The molluscan shell secretome : unlocking calcium pathways in a changing world
Sleight, Victoria Anne
MetadataShow full item record
How do molluscs build their shells? Despite hundreds of years of human fascination, the processes underpinning mollusc shell production are still considered a black box. We know molluscs can alter their shell thickness in response to environmental factors, but we do not have a mechanistic understanding of how the shell is produced and regulated.

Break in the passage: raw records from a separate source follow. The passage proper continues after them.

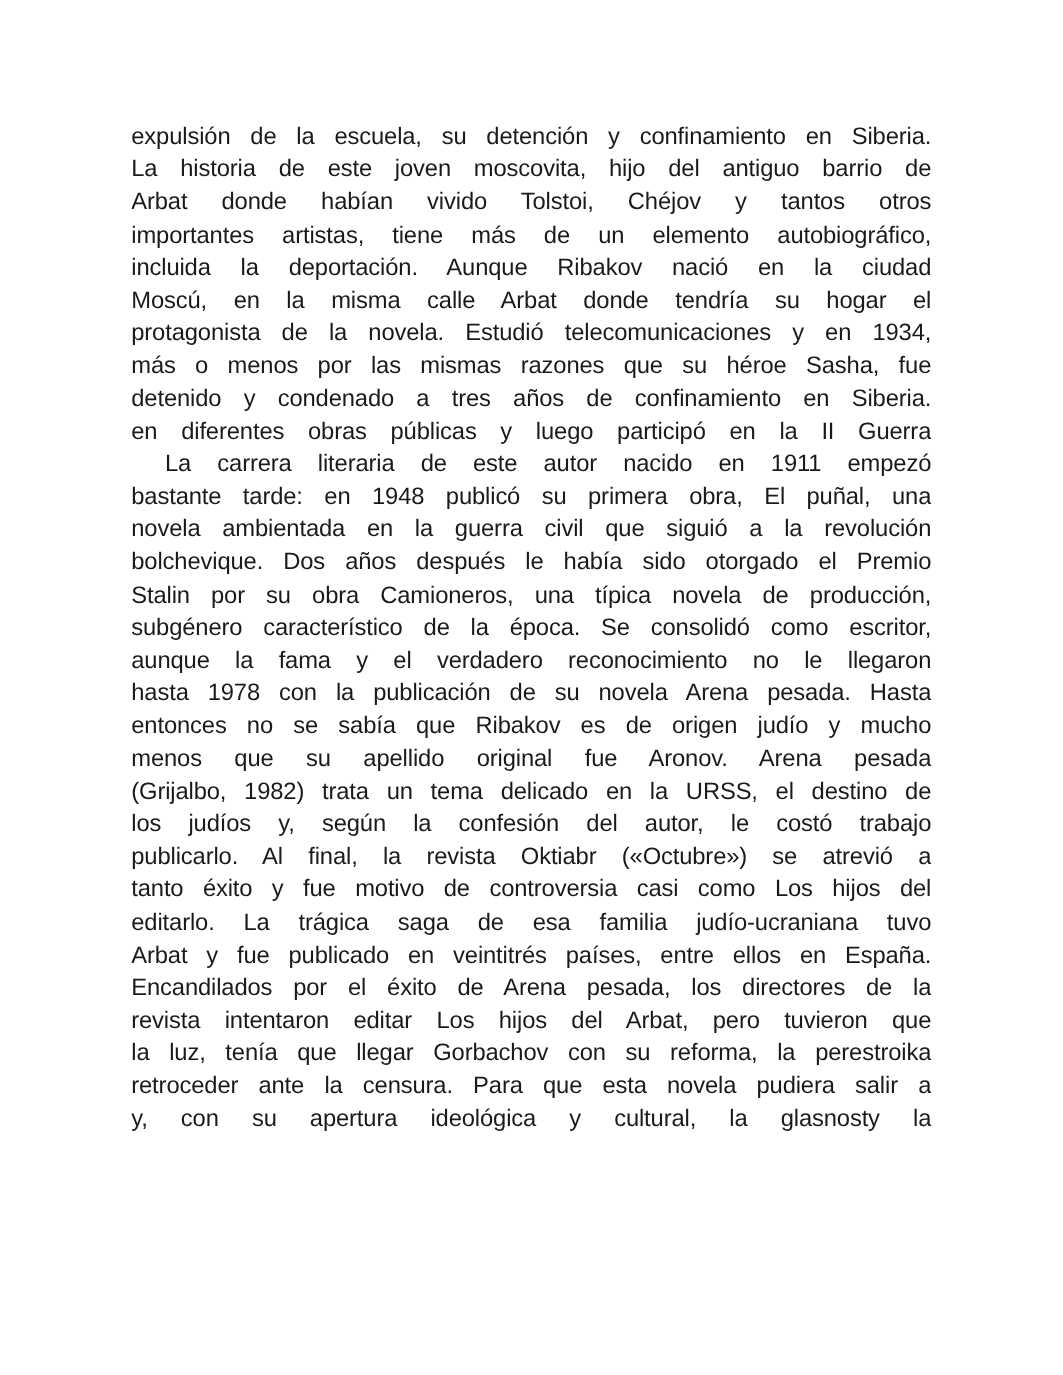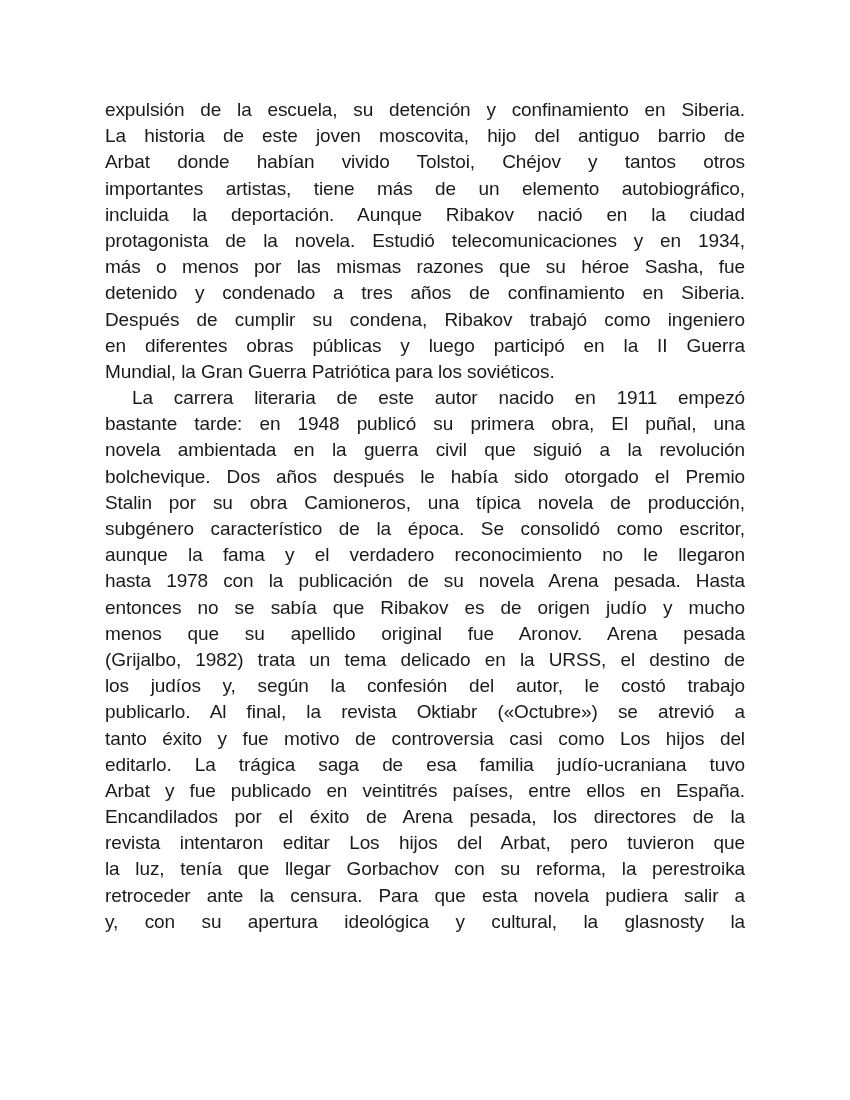"Moscú, en la misma calle" div.line { html: none -> <div><span>Moscú, en la misma calle Arbat donde tendría su hogar el</span></div> }
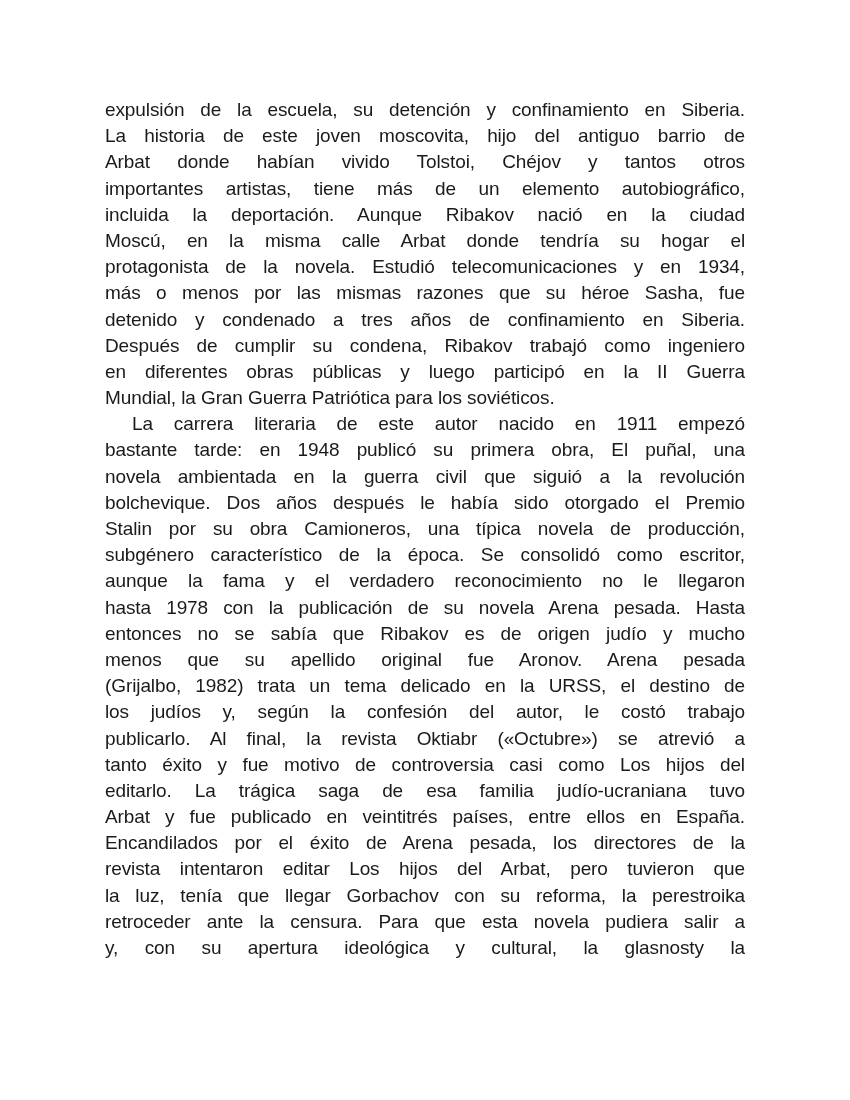"Después de cumplir su condena," div.line { html: <div><span>Después de cumplir su condena, Ribakov trabajó como ingeniero</span></div> -> none }
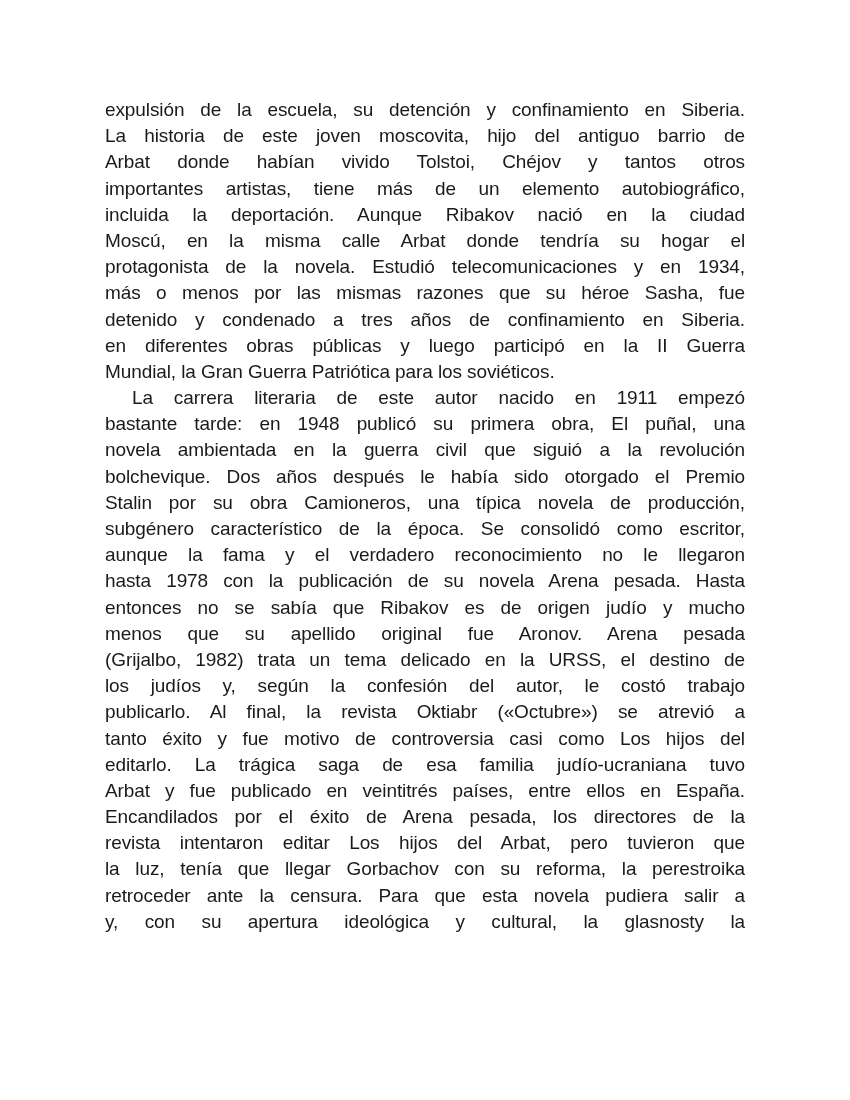"Mundial, la Gran Guerra Patriótica" div.line { html: <div><span>Mundial, la Gran Guerra Patriótica para los soviéticos.</span></div> -> none }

In this thesis I used a combination of methodologies - from traditional histology, to shell damage-repair experiments and ‘omics technologies - to better understand the molecular mechanisms which control shell secretion in two species, the Antarctic clam Laternula elliptica and the temperate blunt-gaper clam Mya truncata. The integration of different methods was particularly useful for assigning putative biomineralisation functions to genes with no previous annotation. Each chapter of this thesis found reoccurring evidence for the involvement of vesicles in biomineralisation and for the duplication and subfunctionalisation of tyrosinase paralogues. Shell damage-repair experiments revealed biomineralisation in L. elliptica was variable, transcriptionally dynamic, significantly affected by age and inherently entwined with immune processes. The high amount of transcriptional variation across 78 individual animals was captured in a single mantle regulatory gene network, which was used to predict the regulation of “classic” biomineralisation genes, and identify novel biomineralisation genes. There were some general shared patterns in the molecular control of biomineralisation between the two species investigated in this thesis, but overall, the comparative work in this thesis, coupled to the growing body of literature on the evolution of molluscan biomineralisation, suggests that biomineralisation mechanisms are surprisingly divergent.